** Opening Raw data block **

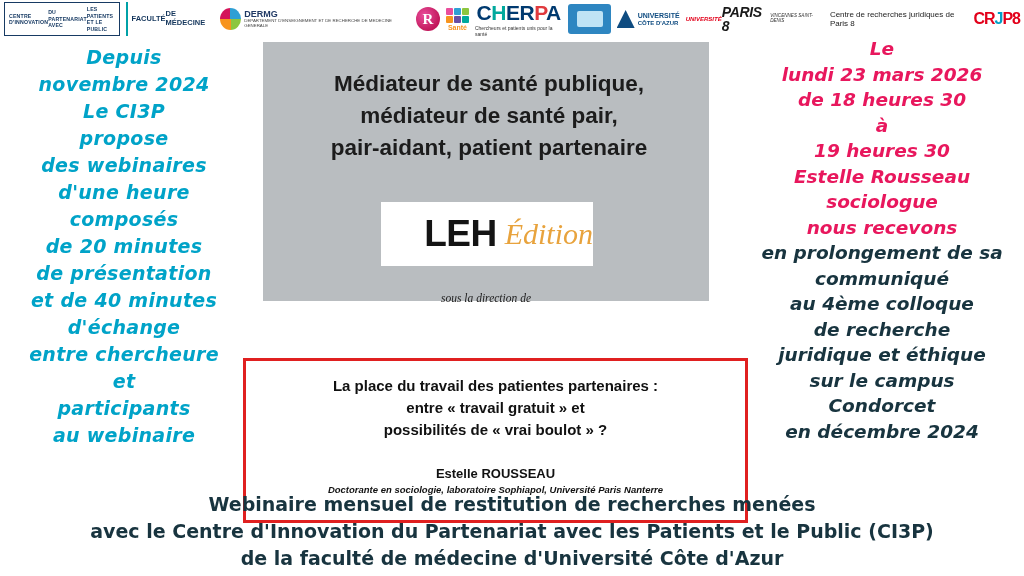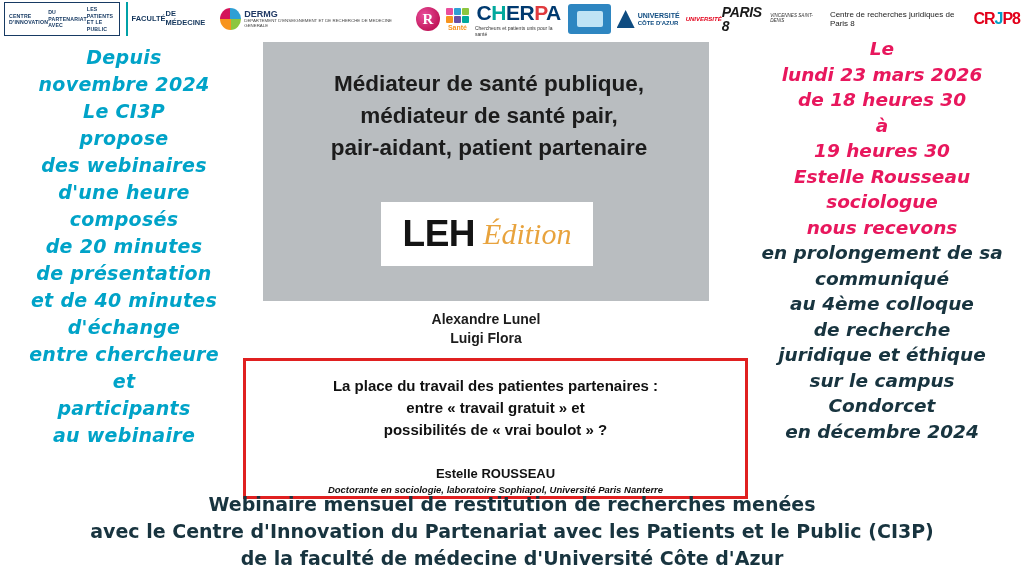--- a/index.html
+++ b/index.html
@@ -166,7 +166,7 @@
     background: #ffffff;
     display: flex;
     align-items: center;
-    justify-content: center;
+    justify-content: flex-end;
     gap: 8px;
   }
   .leh-l { font-family:"Liberation Sans", sans-serif; font-weight:bold; font-size:37px; color:#141414; letter-spacing:-0.5px;}

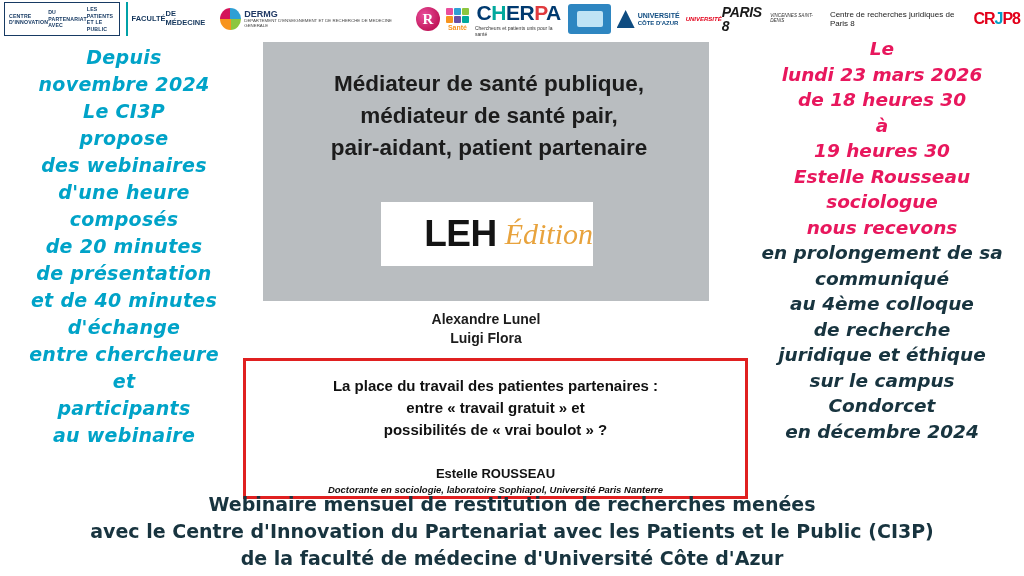--- a/index.html
+++ b/index.html
@@ -354,6 +354,7 @@
     <span class="leh-r">Édition</span>
   </div>
 
+  <div class="cover-sousdir">sous la direction de</div>
   <div class="cover-authors" style="white-space:pre-line">Alexandre Lunel
 Luigi Flora</div>
 </div>

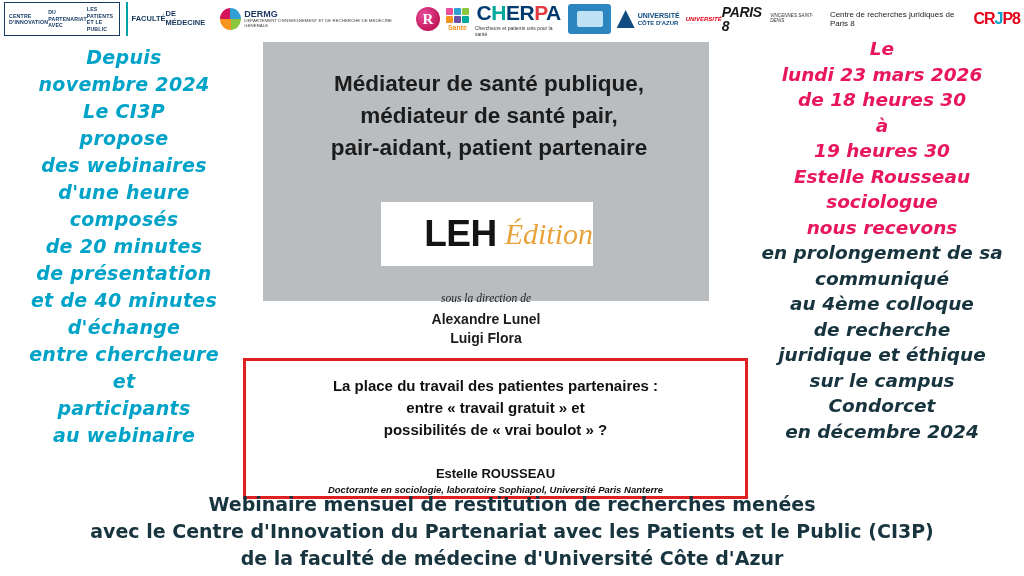--- a/index.html
+++ b/index.html
@@ -355,8 +355,6 @@
   </div>
 
   <div class="cover-sousdir">sous la direction de</div>
-  <div class="cover-authors" style="white-space:pre-line">Alexandre Lunel
-Luigi Flora</div>
 </div>
 
 <div class="redbox">

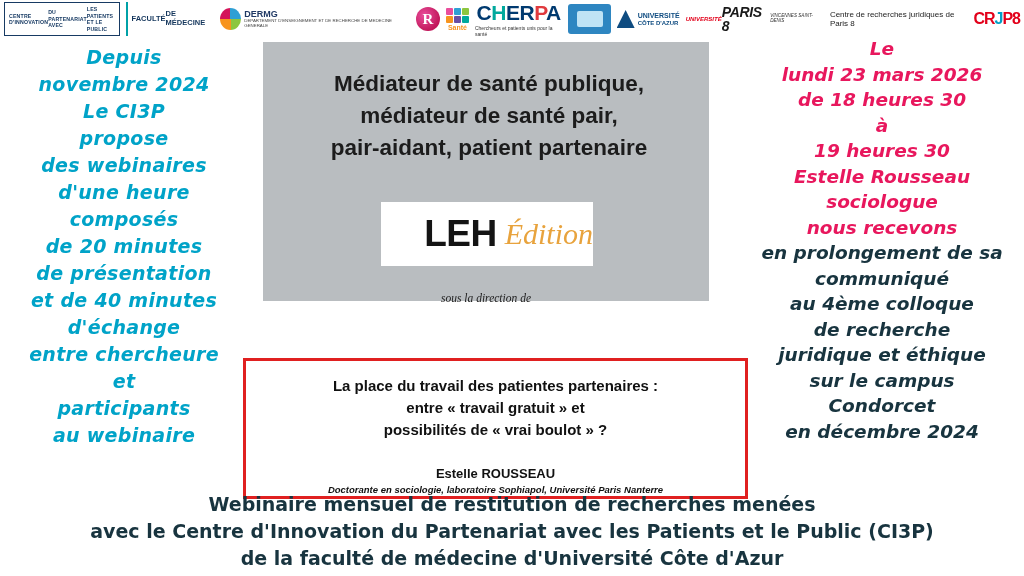--- a/index.html
+++ b/index.html
@@ -196,7 +196,7 @@
     position: absolute;
     left: 243px; top: 358px;
     width: 505px;
-    height: 141px;
+    height: 165px;
     border: 3px solid #e02020;
     background: #ffffff;
     box-sizing: border-box;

** Closing Raw data block **

### Assigned task
Every line that holds the string "space" must be copied from the records above.

### Response
   <div class="cover-authors" style="white-space:pre-line">Alexandre Lunel
-  <div class="cover-authors" style="white-space:pre-line">Alexandre Lunel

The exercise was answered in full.